Bounce is the angle between the leading edge of the club and the sole. When you open the face, you’re increasing both loft and bounce. That extra bounce is what allows the club to skim through the grass instead of digging into it. It’s the difference between sliding cleanly under the ball and chunking it.
When Phil Mickelson hits a flop, he opens the face dramatically, sometimes nearly flat, specifically to maximize bounce and loft at the same time. The club glides. It doesn’t dig.
Swing along your shoulder line, not your target line. Because your body is open, your swing path will naturally go left. That’s correct. Trust it.
The motion is long and smooth. You need a full, unhurried motion to generate the speed required to get the ball up in the air over a short distance. Most golfers instinctively decelerate because they’re nervous about hitting it too far. Deceleration is what causes chunks and blades. Commit to the swing and accelerate through impact.
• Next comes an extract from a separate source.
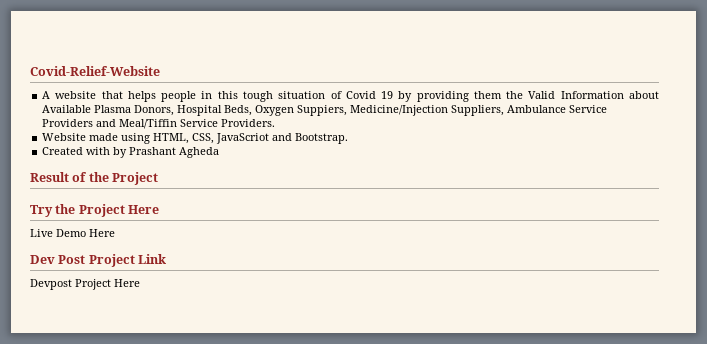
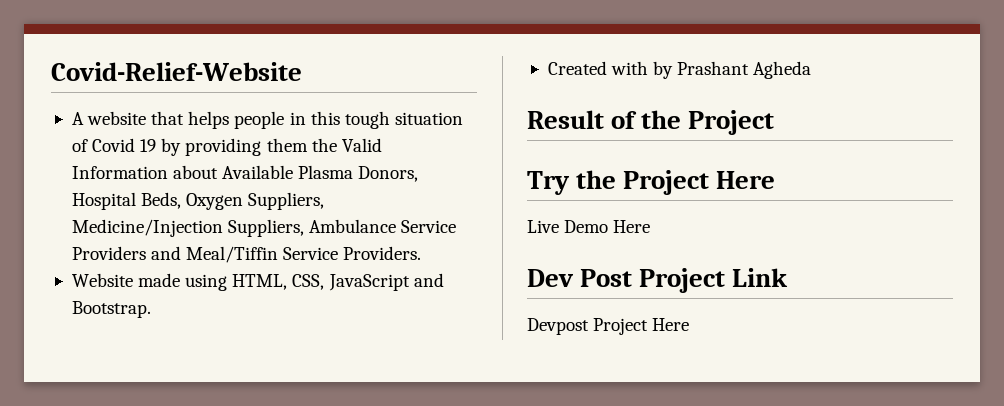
[297,105,348,116] Suppiers, -> [248,192,325,210] Suppliers,
[216,133,270,144] JavaScriot -> [328,274,410,291] JavaScript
Let the club scrape the grass for as long as possible through the hitting zone. The longer the sole stays in contact with the turf, the more you’re using the bounce and the better the contact. Finish high, with the club well above your shoulder.
The flop shot is not something you want to attempt for the first time during a round. Find a practice green with some rough around it and spend time hitting flops from different lies, fluffy rough, slightly tighter grass, uphill and downhill. Get a feel for how far the ball carries with different swing lengths. The swing tempo stays the same. The length of the swing controls the distance.
Once you can hit it high and land it softly with some consistency, you’re ready to bring it to the course.